I woke up last Monday morning giddy with democracy. While the rest of the world went off to attend to its customary drudgery, I set off on a journey to explore the very limits of civic responsibility. I had been called to jury duty.
There are those who receive such a summons and actually wail aloud. Others skip the wailing and start plotting the axes of a plausible excuse for their absence. I, instead, welcome the chance to ditch work and get paid ten bucks a day to participate in the heavy lifting of jurisprudence.
As it turned out, I didn’t get near a pulley. After arriving promptly at 8:30, my John Grisham buzz gave way to a Franz Kafka torpor. A lot of my fellow summonees were excused and departed, and after a half-hour break mid-morning, there was another lull until 11:50 when I heard my name called. I got in line with 30 other democracy lovers and headed for circuit court across the street, just in time to be released for a 90-minute lunch break.
At 1:30, we all returned to the small courtroom, where the time-honored process of voir dire — you may have read about it in Runaway Jury — apparently exempted me from sitting in judgment with my peers.
Reporting back next day, I was dismayed to find even less going on. We got a three-hour lunch break, and once it was confirmed that no judges required additional jurists, we were set loose for good with the thanks of a grateful county and a check for a double sawbuck in our mitts.
Two days of sitting in rooms and not a moment of civic enlightenment to show for it. Not even a visitation from the ghost of Clarence Darrow. My tour of jury duty ended before I could obtain any insight into the deeper meaning of justice in America.
Well, except for the one.
It was Tuesday, during our three-hour break. I’d walked over to Jim Reed’s bookstore to bask in the antiquities and wound up in an edifying conversation about radio geniuses Bob and Ray, two of the comedy Illuminati whose work informed David Letterman’s, whether he knew it or not. (I suspect he did; Chris Elliott, who used to perform bits on Dave’s Late Night show, is Bob’s son.)
I ordered a book about B & R then started walking aimlessly around the City Center, looking at empty storefronts and upstart start-ups alike. You read the message in this paper all the time, but you can confirm it whenever you stroll downtown: Birmingham is hanging in. There may not be anyone in City Hall to thank for it — are they kidding with the astronomical rates for parking? — but business people are doing their best to make our town a going concern.
After a pause for coffee at Brick and Tin, I thought to take a gander at the continuing renovation of the Lyric Theatre on Third Avenue. I was standing under the marquee, squinting up into the sunshine when, out of the dusty shadows within, Glenny Brock, former Welder and current Lyricist, pulled me inside.
An impromptu dedication was about to take place in the unfinished lobby of the theater and, close enough to being a member of the press, I was being invited to observe.
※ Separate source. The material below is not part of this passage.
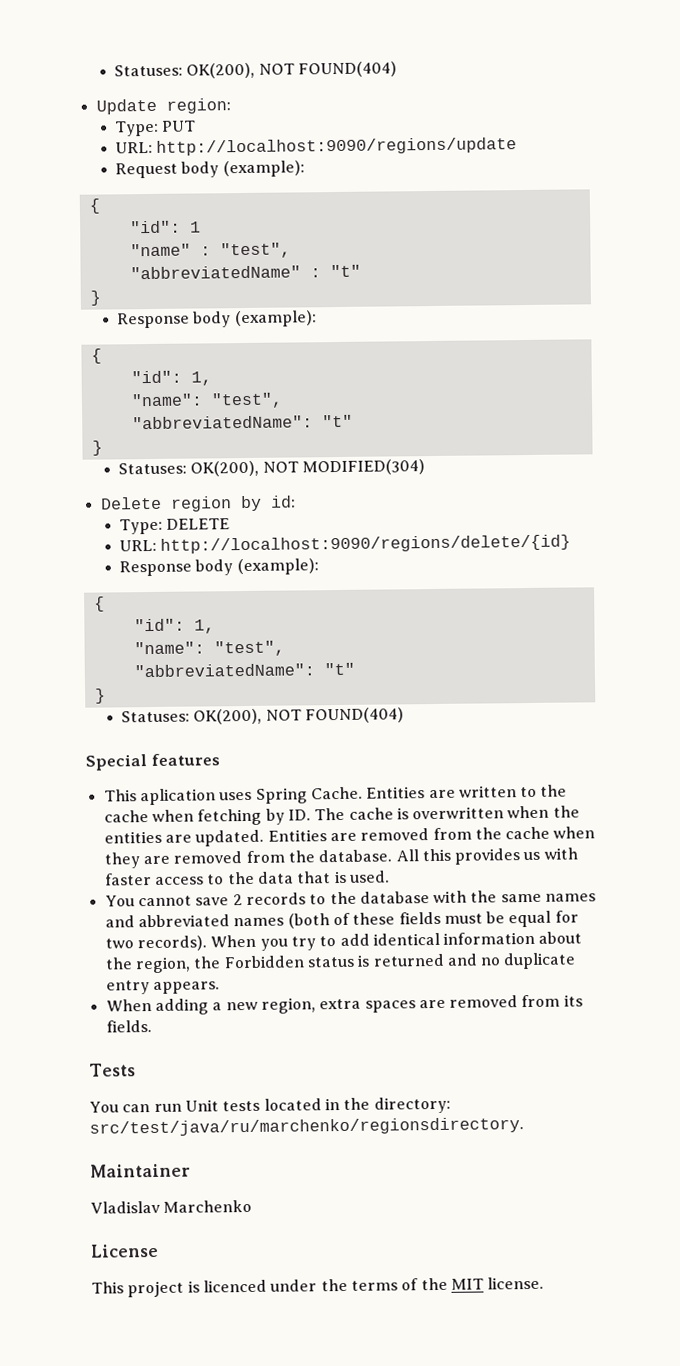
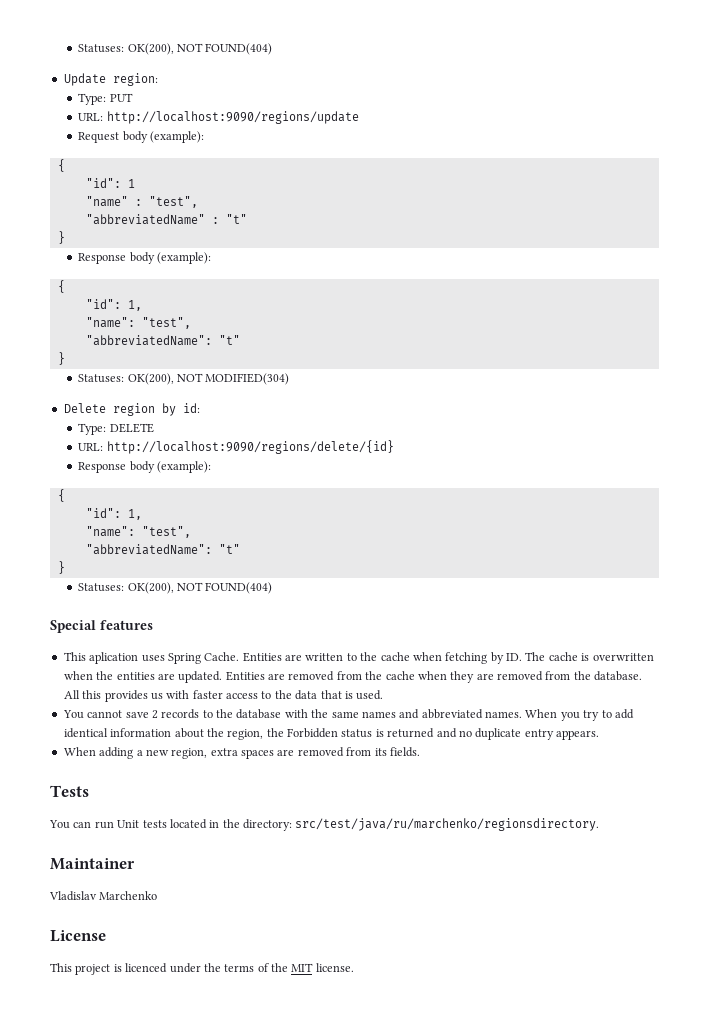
[233,910,579,929] [104,935,207,952] names (both of these fields must be equal for two records). -> [485,711,522,718] names.

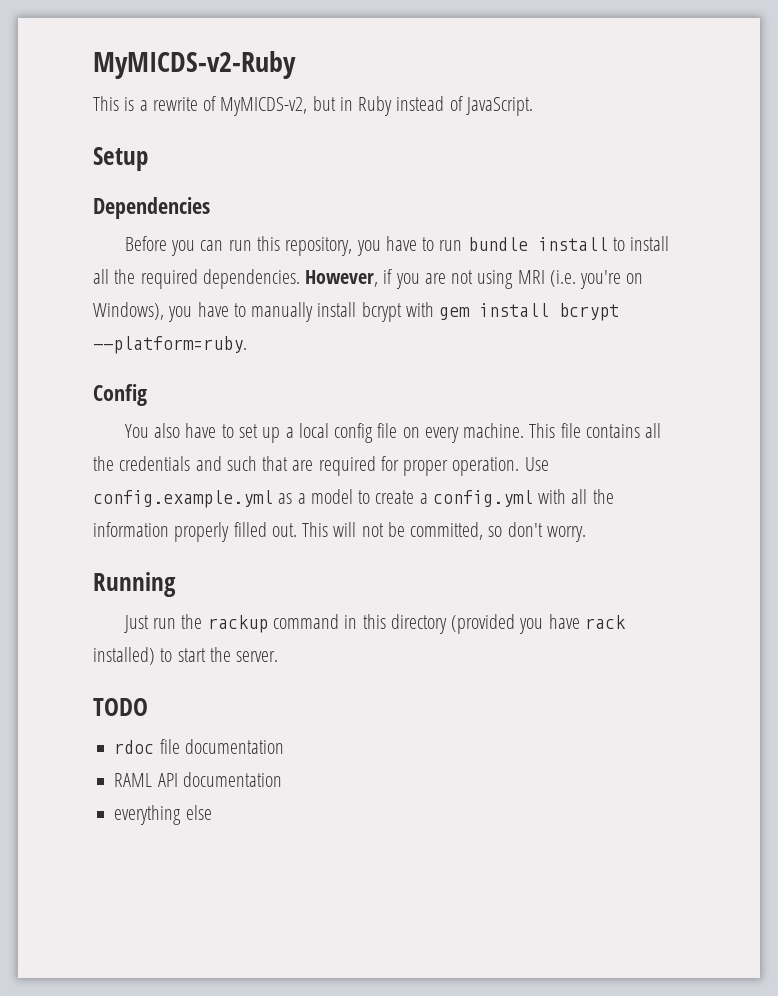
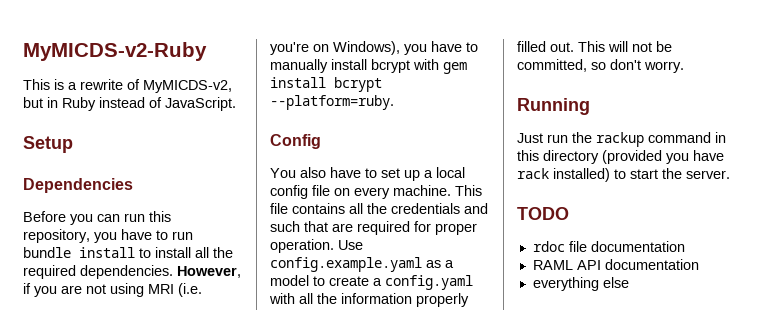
[93,490,273,508] config.example.yml -> [270,257,422,272] config.example.yaml
[432,490,533,507] config.yml -> [385,275,473,290] config.yaml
As my eyes adjusted to the indoor light in the lobby, I realized I was on the fringe of a group of extremely well dressed ladies.
They, I learned, were representatives of the Birmingham, Tri-City and Magic City chapters of The Links, Incorporated. Before you ask, it’s an international volunteer service organization, founded in Philadelphia in 1946 and dedicated, according to its website, to “enriching, sustaining and ensuring the culture and economic survival of African Americans and other persons of African ancestry.”
The Links ladies were in town for a regional conference, and part of their itinerary was a trip to the Lyric. When the theater opened in 1914, it was a showplace for the national vaudeville circuit run by B. F. Keith, whose practice throughout the country was to offer entertainment to integrated audiences. Birmingham, of course, was a Jim Crow town, but when the Lyric was built, it was with segregated seating. White people entered through the main doors on Third Avenue, but “colored” people coming to the same show had to come in through a door on the 18th Street side which led to a tunnel and staircase to the upper balcony, their mandated seating.
It would have been easy to redesign the new Lyric to ignore that ignoble history, but the folks at Birmingham Landmarks, the nonprofit group spearheading the renovation, chose to deal with it. Though the stairs and the tunnel remain intact, the concrete barrier between the separate entrances has been taken down. Henceforth, thanks to the ladies of The Links, Inc. and the artists at Soverow Glass Studio on First Avenue South, there will be a beautifully etched glass door marked “Colored Entrance.” An inscription describes the original circumstances of the architecture and concludes, “This reminder of our past hopefully can help avoid divisions among us in the future.”
As Landmarks board chairman Danny Evans was reading the inscription to the little group in the lobby, I realized that this was the manifestation of justice I’d been hoping to see. I was reminded that the laws of our country, which had initially relegated people of color to partially human status, evolved for the better, thanks to the efforts of individual citizens working together. It turned out to be one of the better chapters in the continuing history of the republic.
Every day, from great chambers in the Capitol to little rooms in Jefferson County Circuit Court, dedicated people attend to the machinery of law on our behalf. If you get the chance to help that machinery run smoothly, take it. You might be surprised what you learn.